- **The problem**: Retype the data that follows, keeping every character the same.

** Opening Task data block **

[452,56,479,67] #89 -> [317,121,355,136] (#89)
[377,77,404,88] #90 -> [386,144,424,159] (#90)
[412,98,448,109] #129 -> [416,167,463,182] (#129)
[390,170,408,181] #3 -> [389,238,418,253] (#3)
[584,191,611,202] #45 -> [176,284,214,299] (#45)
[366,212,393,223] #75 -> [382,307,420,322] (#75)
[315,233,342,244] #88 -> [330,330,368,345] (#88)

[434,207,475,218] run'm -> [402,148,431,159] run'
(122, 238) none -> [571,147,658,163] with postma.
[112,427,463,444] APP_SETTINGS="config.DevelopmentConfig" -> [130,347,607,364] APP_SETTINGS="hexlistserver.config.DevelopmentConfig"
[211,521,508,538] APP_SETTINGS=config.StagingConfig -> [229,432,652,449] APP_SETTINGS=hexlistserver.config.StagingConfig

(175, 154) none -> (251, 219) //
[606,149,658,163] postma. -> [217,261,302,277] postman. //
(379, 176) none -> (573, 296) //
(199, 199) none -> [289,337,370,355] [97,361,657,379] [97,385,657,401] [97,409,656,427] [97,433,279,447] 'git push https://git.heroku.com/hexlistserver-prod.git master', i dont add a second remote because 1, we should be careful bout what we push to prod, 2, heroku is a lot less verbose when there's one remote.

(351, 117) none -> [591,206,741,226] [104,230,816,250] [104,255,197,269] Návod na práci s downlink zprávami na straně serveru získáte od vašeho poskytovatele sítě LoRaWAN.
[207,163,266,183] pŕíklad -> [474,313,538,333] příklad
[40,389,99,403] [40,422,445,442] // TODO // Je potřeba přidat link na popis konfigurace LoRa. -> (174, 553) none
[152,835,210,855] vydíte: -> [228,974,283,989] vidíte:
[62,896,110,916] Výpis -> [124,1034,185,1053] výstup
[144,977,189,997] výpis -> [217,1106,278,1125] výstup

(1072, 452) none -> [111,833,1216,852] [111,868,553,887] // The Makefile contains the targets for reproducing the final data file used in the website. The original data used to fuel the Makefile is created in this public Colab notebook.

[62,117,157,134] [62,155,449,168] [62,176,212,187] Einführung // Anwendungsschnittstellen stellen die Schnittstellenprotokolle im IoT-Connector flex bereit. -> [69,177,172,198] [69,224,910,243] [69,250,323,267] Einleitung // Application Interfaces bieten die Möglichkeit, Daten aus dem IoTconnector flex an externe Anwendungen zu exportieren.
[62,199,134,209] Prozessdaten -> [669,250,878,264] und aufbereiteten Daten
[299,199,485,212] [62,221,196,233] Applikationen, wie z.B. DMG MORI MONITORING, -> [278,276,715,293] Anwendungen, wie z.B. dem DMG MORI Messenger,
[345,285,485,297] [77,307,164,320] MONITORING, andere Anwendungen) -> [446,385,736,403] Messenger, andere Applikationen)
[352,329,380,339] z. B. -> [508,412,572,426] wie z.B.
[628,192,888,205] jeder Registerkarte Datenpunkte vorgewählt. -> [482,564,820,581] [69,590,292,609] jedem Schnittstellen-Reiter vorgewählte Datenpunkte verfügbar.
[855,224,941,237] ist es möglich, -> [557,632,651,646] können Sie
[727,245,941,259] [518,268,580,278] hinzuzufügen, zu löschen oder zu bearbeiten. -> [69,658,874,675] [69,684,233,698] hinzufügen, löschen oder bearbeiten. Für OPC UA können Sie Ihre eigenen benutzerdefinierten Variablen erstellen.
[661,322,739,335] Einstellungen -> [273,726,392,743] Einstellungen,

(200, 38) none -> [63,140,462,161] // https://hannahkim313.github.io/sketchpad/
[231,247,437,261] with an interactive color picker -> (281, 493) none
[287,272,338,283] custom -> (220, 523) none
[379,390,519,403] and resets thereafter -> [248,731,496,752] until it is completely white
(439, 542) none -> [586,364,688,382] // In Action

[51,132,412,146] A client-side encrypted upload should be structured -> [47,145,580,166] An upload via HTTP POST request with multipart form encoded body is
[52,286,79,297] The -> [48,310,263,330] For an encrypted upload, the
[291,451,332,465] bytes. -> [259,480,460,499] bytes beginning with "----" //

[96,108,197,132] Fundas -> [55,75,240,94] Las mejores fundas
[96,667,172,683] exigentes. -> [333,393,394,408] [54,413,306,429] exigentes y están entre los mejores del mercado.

** Closing Task data block **

- **Response to this task**:
[452,56,479,67] #89 -> [317,121,355,136] (#89)
[377,77,404,88] #90 -> [386,144,424,159] (#90)
[412,98,448,109] #129 -> [416,167,463,182] (#129)
[390,170,408,181] #3 -> [389,238,418,253] (#3)
[584,191,611,202] #45 -> [176,284,214,299] (#45)
[366,212,393,223] #75 -> [382,307,420,322] (#75)
[315,233,342,244] #88 -> [330,330,368,345] (#88)

[434,207,475,218] run'm -> [402,148,431,159] run'
(122, 238) none -> [571,147,658,163] with postma.
[112,427,463,444] APP_SETTINGS="config.DevelopmentConfig" -> [130,347,607,364] APP_SETTINGS="hexlistserver.config.DevelopmentConfig"
[211,521,508,538] APP_SETTINGS=config.StagingConfig -> [229,432,652,449] APP_SETTINGS=hexlistserver.config.StagingConfig

(175, 154) none -> (251, 219) //
[606,149,658,163] postma. -> [217,261,302,277] postman. //
(379, 176) none -> (573, 296) //
(199, 199) none -> [289,337,370,355] [97,361,657,379] [97,385,657,401] [97,409,656,427] [97,433,279,447] 'git push https://git.heroku.com/hexlistserver-prod.git master', i dont add a second remote because 1, we should be careful bout what we push to prod, 2, heroku is a lot less verbose when there's one remote.

(351, 117) none -> [591,206,741,226] [104,230,816,250] [104,255,197,269] Návod na práci s downlink zprávami na straně serveru získáte od vašeho poskytovatele sítě LoRaWAN.
[207,163,266,183] pŕíklad -> [474,313,538,333] příklad
[40,389,99,403] [40,422,445,442] // TODO // Je potřeba přidat link na popis konfigurace LoRa. -> (174, 553) none
[152,835,210,855] vydíte: -> [228,974,283,989] vidíte:
[62,896,110,916] Výpis -> [124,1034,185,1053] výstup
[144,977,189,997] výpis -> [217,1106,278,1125] výstup

(1072, 452) none -> [111,833,1216,852] [111,868,553,887] // The Makefile contains the targets for reproducing the final data file used in the website. The original data used to fuel the Makefile is created in this public Colab notebook.

[62,117,157,134] [62,155,449,168] [62,176,212,187] Einführung // Anwendungsschnittstellen stellen die Schnittstellenprotokolle im IoT-Connector flex bereit. -> [69,177,172,198] [69,224,910,243] [69,250,323,267] Einleitung // Application Interfaces bieten die Möglichkeit, Daten aus dem IoTconnector flex an externe Anwendungen zu exportieren.
[62,199,134,209] Prozessdaten -> [669,250,878,264] und aufbereiteten Daten
[299,199,485,212] [62,221,196,233] Applikationen, wie z.B. DMG MORI MONITORING, -> [278,276,715,293] Anwendungen, wie z.B. dem DMG MORI Messenger,
[345,285,485,297] [77,307,164,320] MONITORING, andere Anwendungen) -> [446,385,736,403] Messenger, andere Applikationen)
[352,329,380,339] z. B. -> [508,412,572,426] wie z.B.
[628,192,888,205] jeder Registerkarte Datenpunkte vorgewählt. -> [482,564,820,581] [69,590,292,609] jedem Schnittstellen-Reiter vorgewählte Datenpunkte verfügbar.
[855,224,941,237] ist es möglich, -> [557,632,651,646] können Sie
[727,245,941,259] [518,268,580,278] hinzuzufügen, zu löschen oder zu bearbeiten. -> [69,658,874,675] [69,684,233,698] hinzufügen, löschen oder bearbeiten. Für OPC UA können Sie Ihre eigenen benutzerdefinierten Variablen erstellen.
[661,322,739,335] Einstellungen -> [273,726,392,743] Einstellungen,

(200, 38) none -> [63,140,462,161] // https://hannahkim313.github.io/sketchpad/
[231,247,437,261] with an interactive color picker -> (281, 493) none
[287,272,338,283] custom -> (220, 523) none
[379,390,519,403] and resets thereafter -> [248,731,496,752] until it is completely white
(439, 542) none -> [586,364,688,382] // In Action

[51,132,412,146] A client-side encrypted upload should be structured -> [47,145,580,166] An upload via HTTP POST request with multipart form encoded body is
[52,286,79,297] The -> [48,310,263,330] For an encrypted upload, the
[291,451,332,465] bytes. -> [259,480,460,499] bytes beginning with "----" //

[96,108,197,132] Fundas -> [55,75,240,94] Las mejores fundas
[96,667,172,683] exigentes. -> [333,393,394,408] [54,413,306,429] exigentes y están entre los mejores del mercado.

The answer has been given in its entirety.